AVAILABLE RECORDS =>
[Start of section]

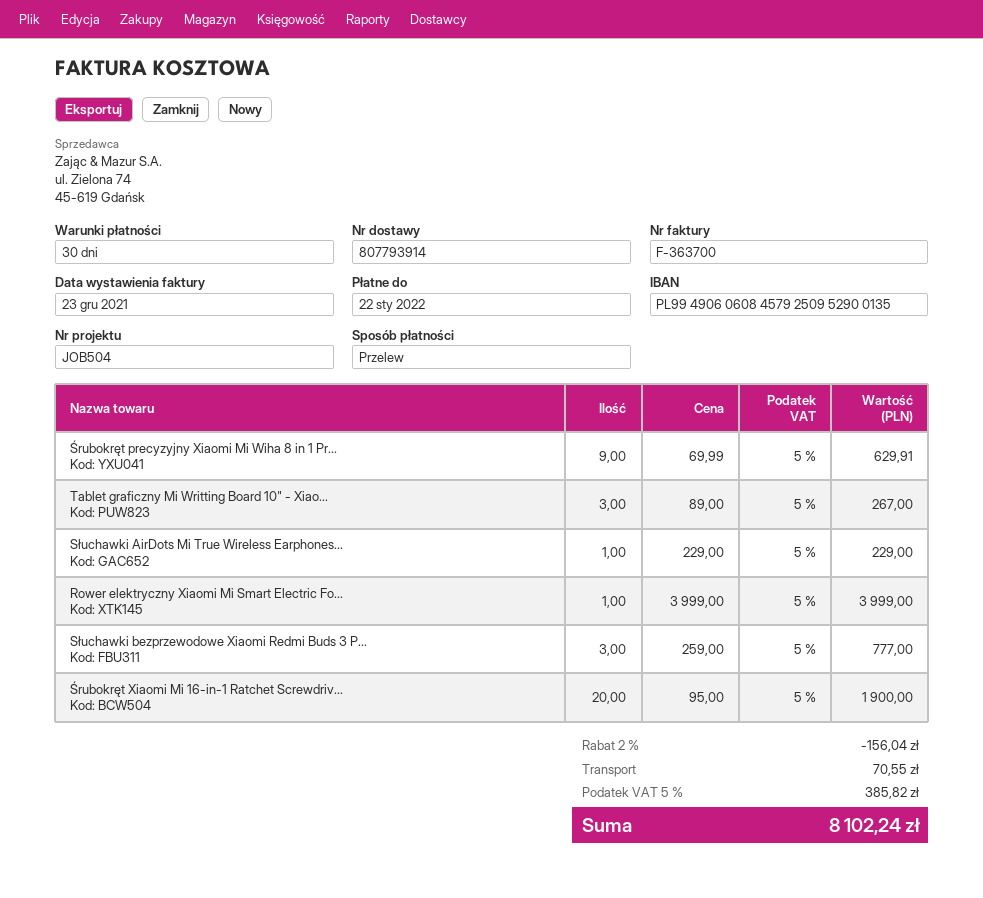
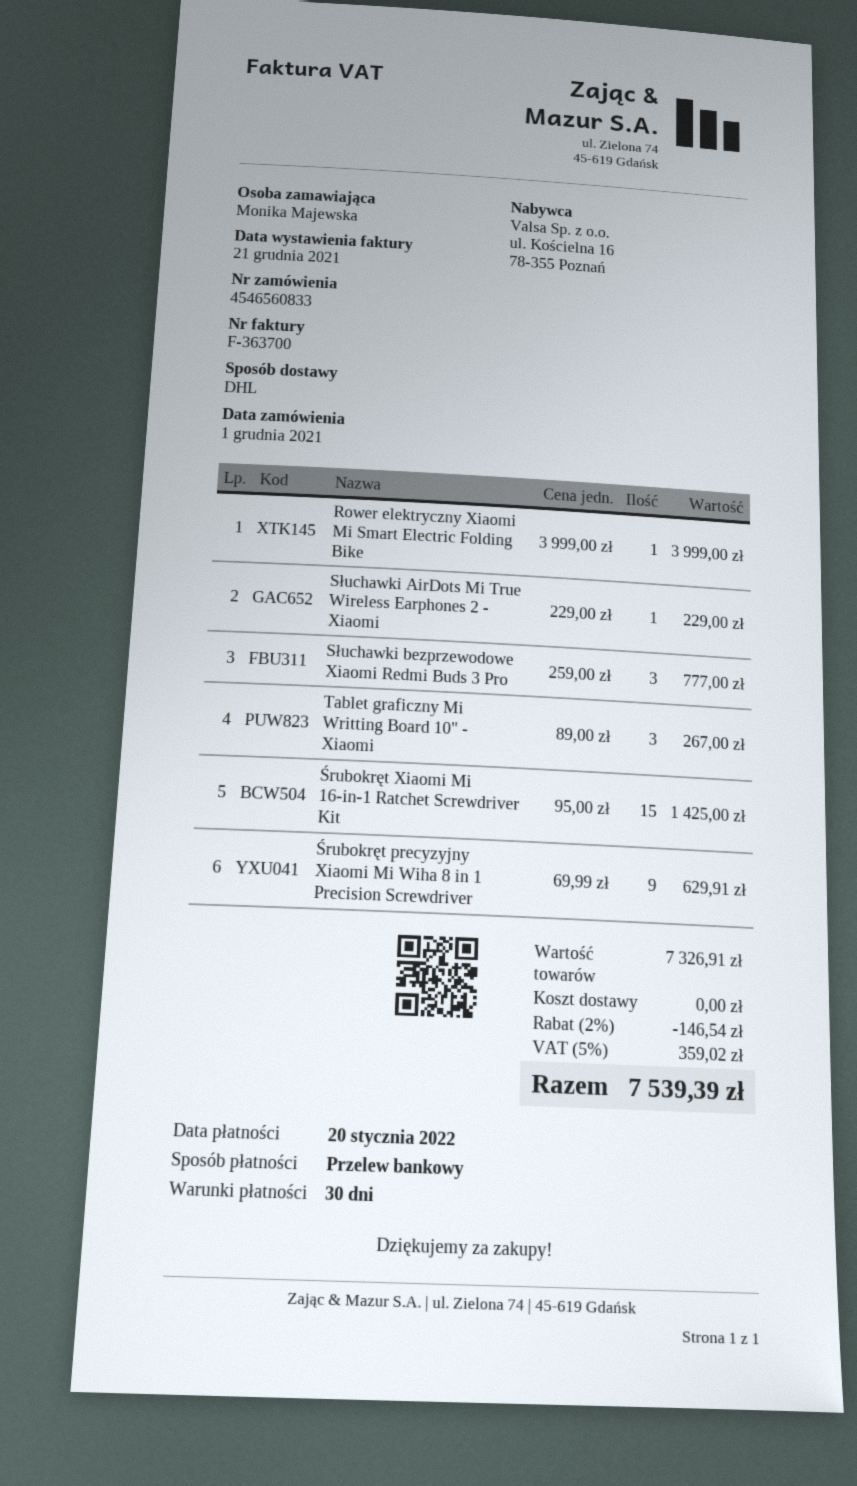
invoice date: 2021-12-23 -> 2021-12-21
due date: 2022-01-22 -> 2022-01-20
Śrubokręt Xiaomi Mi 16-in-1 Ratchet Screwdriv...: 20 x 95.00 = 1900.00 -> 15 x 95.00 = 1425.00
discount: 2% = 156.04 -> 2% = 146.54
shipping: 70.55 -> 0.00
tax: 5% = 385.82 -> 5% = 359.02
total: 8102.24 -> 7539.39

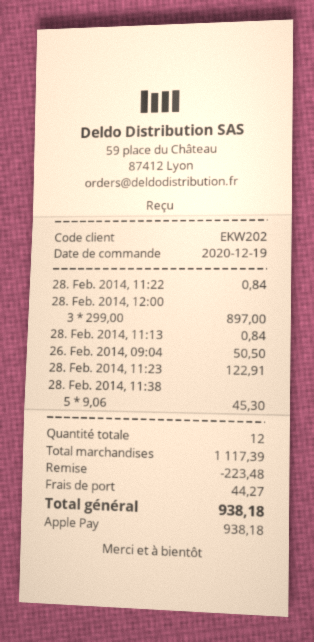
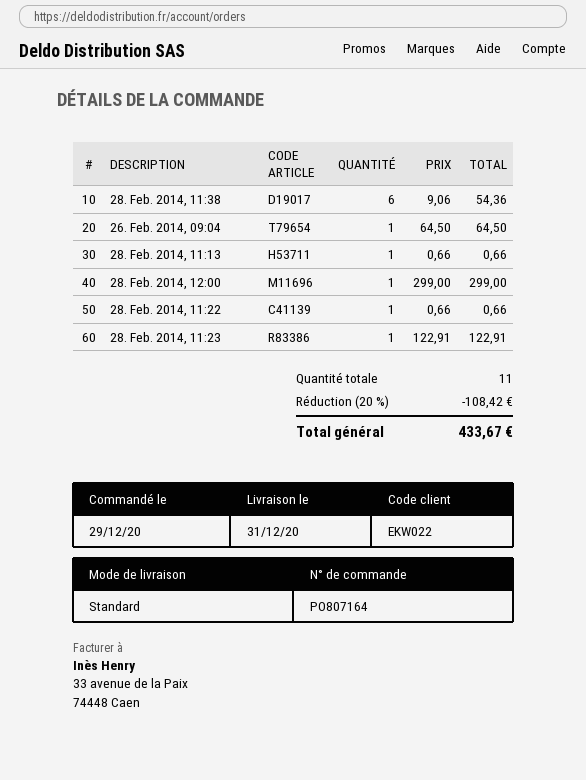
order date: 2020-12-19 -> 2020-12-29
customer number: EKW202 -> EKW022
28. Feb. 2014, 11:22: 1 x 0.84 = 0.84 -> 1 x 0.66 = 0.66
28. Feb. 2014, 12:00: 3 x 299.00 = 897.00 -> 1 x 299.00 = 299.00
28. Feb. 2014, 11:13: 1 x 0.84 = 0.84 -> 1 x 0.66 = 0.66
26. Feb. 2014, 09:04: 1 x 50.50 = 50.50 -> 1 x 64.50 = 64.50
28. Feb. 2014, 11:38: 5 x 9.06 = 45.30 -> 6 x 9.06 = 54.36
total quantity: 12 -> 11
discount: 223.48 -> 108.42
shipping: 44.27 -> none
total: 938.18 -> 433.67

[End of section]

YOUR TASK =>
Set down every entry word for word, but omit the pictures.

RESULT OF THIS TASK =>
invoice date: 2021-12-23 -> 2021-12-21
due date: 2022-01-22 -> 2022-01-20
Śrubokręt Xiaomi Mi 16-in-1 Ratchet Screwdriv...: 20 x 95.00 = 1900.00 -> 15 x 95.00 = 1425.00
discount: 2% = 156.04 -> 2% = 146.54
shipping: 70.55 -> 0.00
tax: 5% = 385.82 -> 5% = 359.02
total: 8102.24 -> 7539.39

order date: 2020-12-19 -> 2020-12-29
customer number: EKW202 -> EKW022
28. Feb. 2014, 11:22: 1 x 0.84 = 0.84 -> 1 x 0.66 = 0.66
28. Feb. 2014, 12:00: 3 x 299.00 = 897.00 -> 1 x 299.00 = 299.00
28. Feb. 2014, 11:13: 1 x 0.84 = 0.84 -> 1 x 0.66 = 0.66
26. Feb. 2014, 09:04: 1 x 50.50 = 50.50 -> 1 x 64.50 = 64.50
28. Feb. 2014, 11:38: 5 x 9.06 = 45.30 -> 6 x 9.06 = 54.36
total quantity: 12 -> 11
discount: 223.48 -> 108.42
shipping: 44.27 -> none
total: 938.18 -> 433.67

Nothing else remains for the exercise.